Ta has made a point of catching up with him whenever circumstances allowed since that time, often on regular trips to Wellington for jazz workshops and competitions.

And Zakaria returned the compliment, when he visited Dunedin to play last year.

"He came to my house and we played a few tunes and talked about music and I learned heaps more," Ta says.

"His musical honesty and integrity really helped me in my musical development."

Ta persuaded Zakaria to tag a couple of extra days on to his Dunedin visit to help with pre-screening videos that will be sent to 10 or a dozen New York jazz schools, Wynton Marsalis’ Juilliard course among them.

It will be mostly jazz standards from the American songbook, for the videos, Ta says, some bebop tunes and a couple of others for variety.

To watch Ta play is to witness music embraced without reservation.

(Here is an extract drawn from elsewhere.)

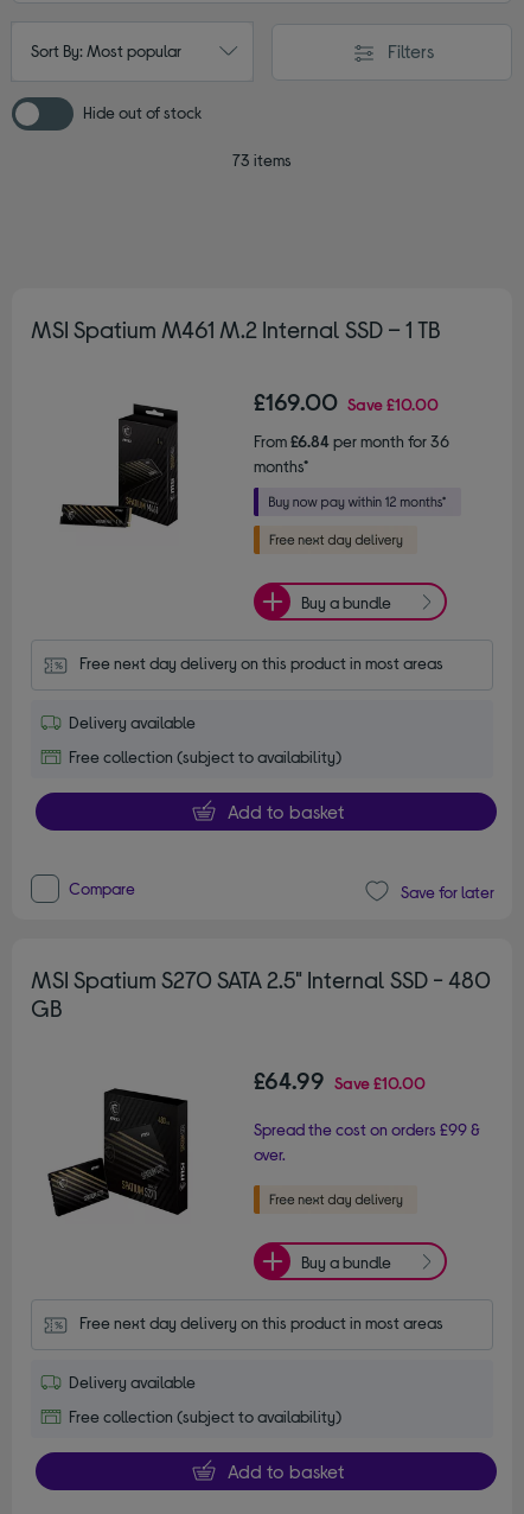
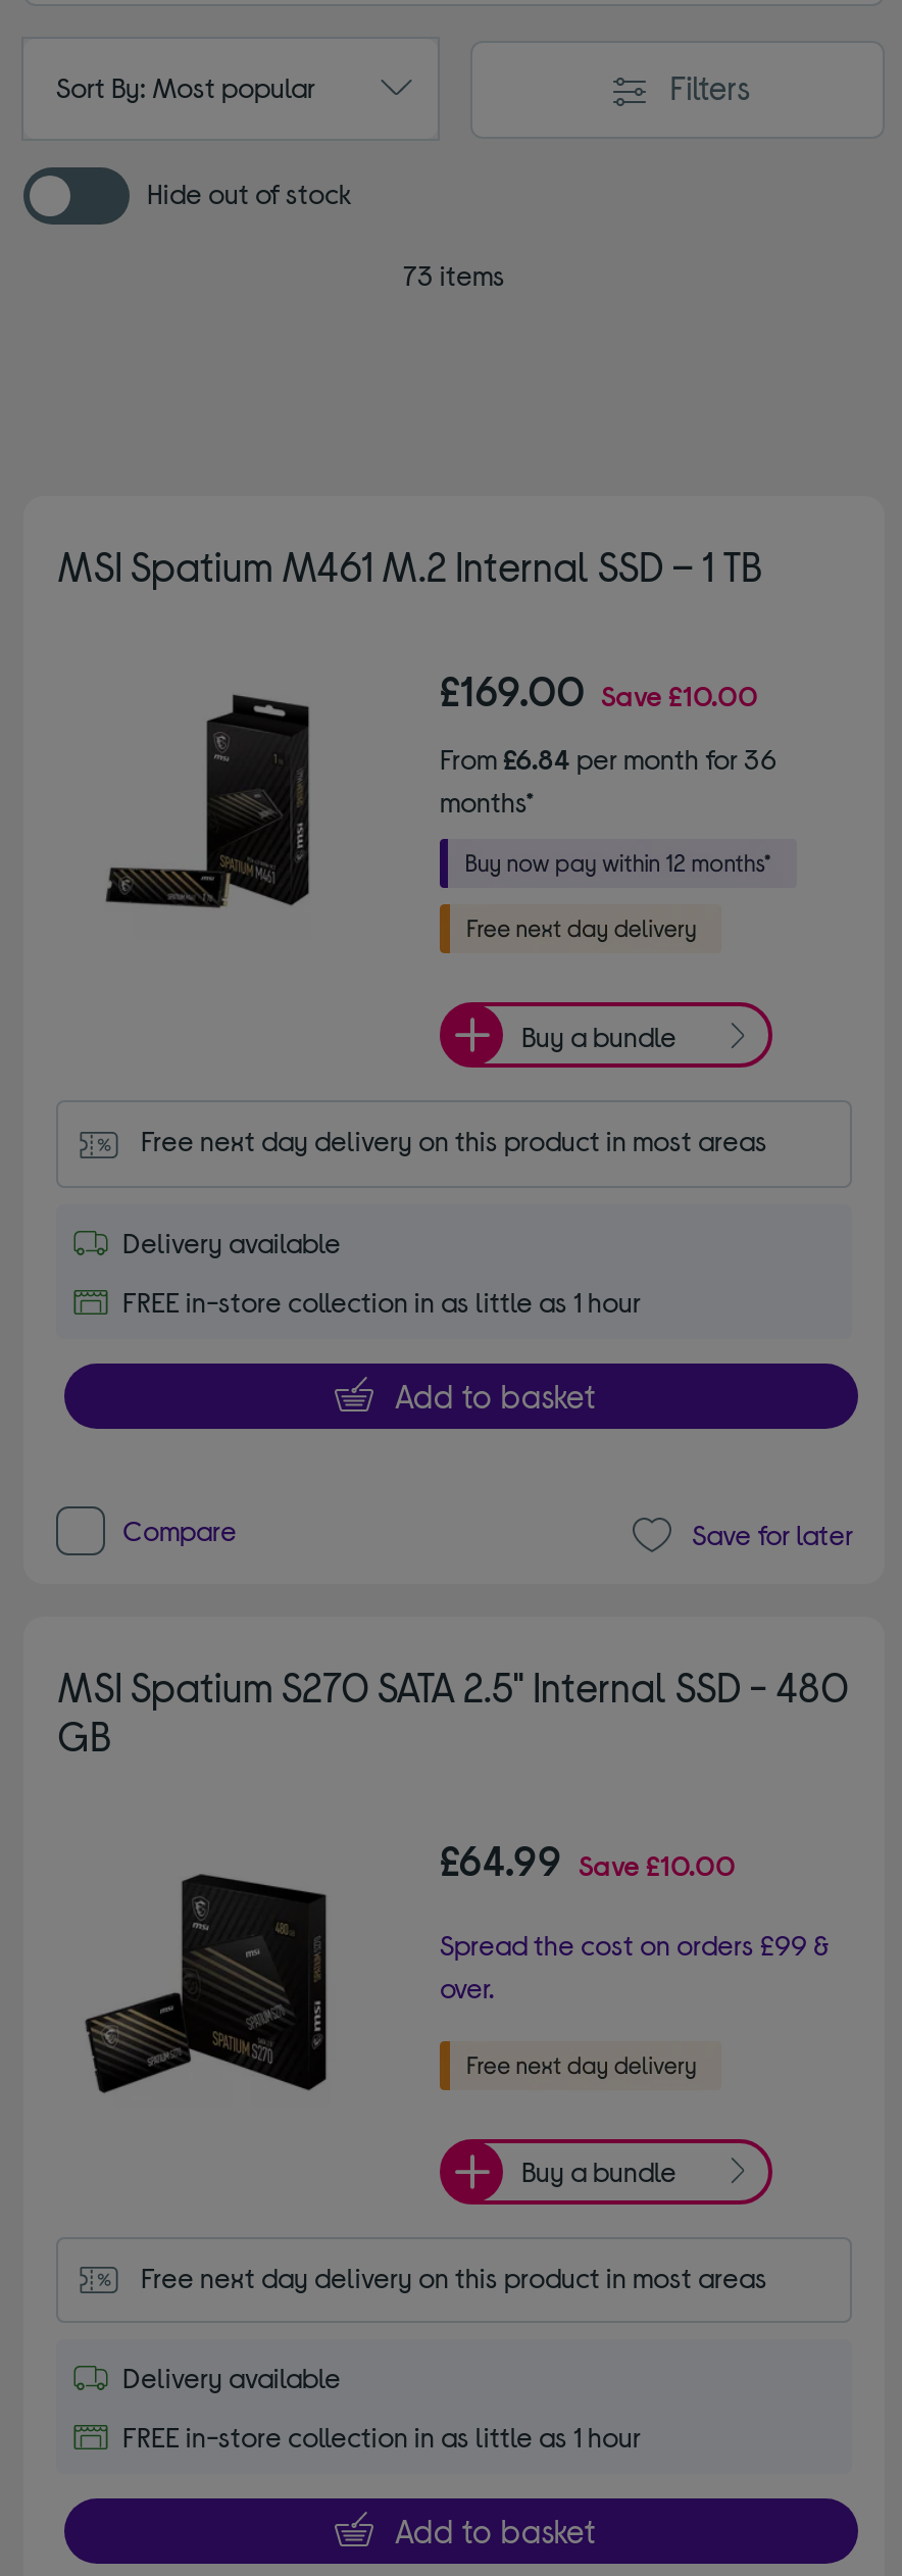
[69,746,342,766] Free collection (subject to availability) -> [122,1283,641,1318] FREE in-store collection in as little as 1 hour
[69,1406,342,1426] Free collection (subject to availability) -> [122,2419,641,2453] FREE in-store collection in as little as 1 hour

He’ll pause, set, and then leap — whether on keyboards or sax — cartwheeling across the right notes but hoping to find a few of the wrong ones too.

And, in fact, he talks about Zakaria’s music in a very similar way, describing a completely immersive approach.

"He has a concept called fearless music when he writes music," Ta says. "And I think that doesn’t just represent in his composition, I think that comes through in his performance as well. When he plays you can see no fear, it is just him in the moment and creativity.

"And, also, he is swinging really hard, he knows the traditions really well and also has his own voice in it."

The Shorter charts they’ll be tackling in tonight’s concert is relatively new material for Ta, who has concentrated to this point on earlier periods of the jazz canon.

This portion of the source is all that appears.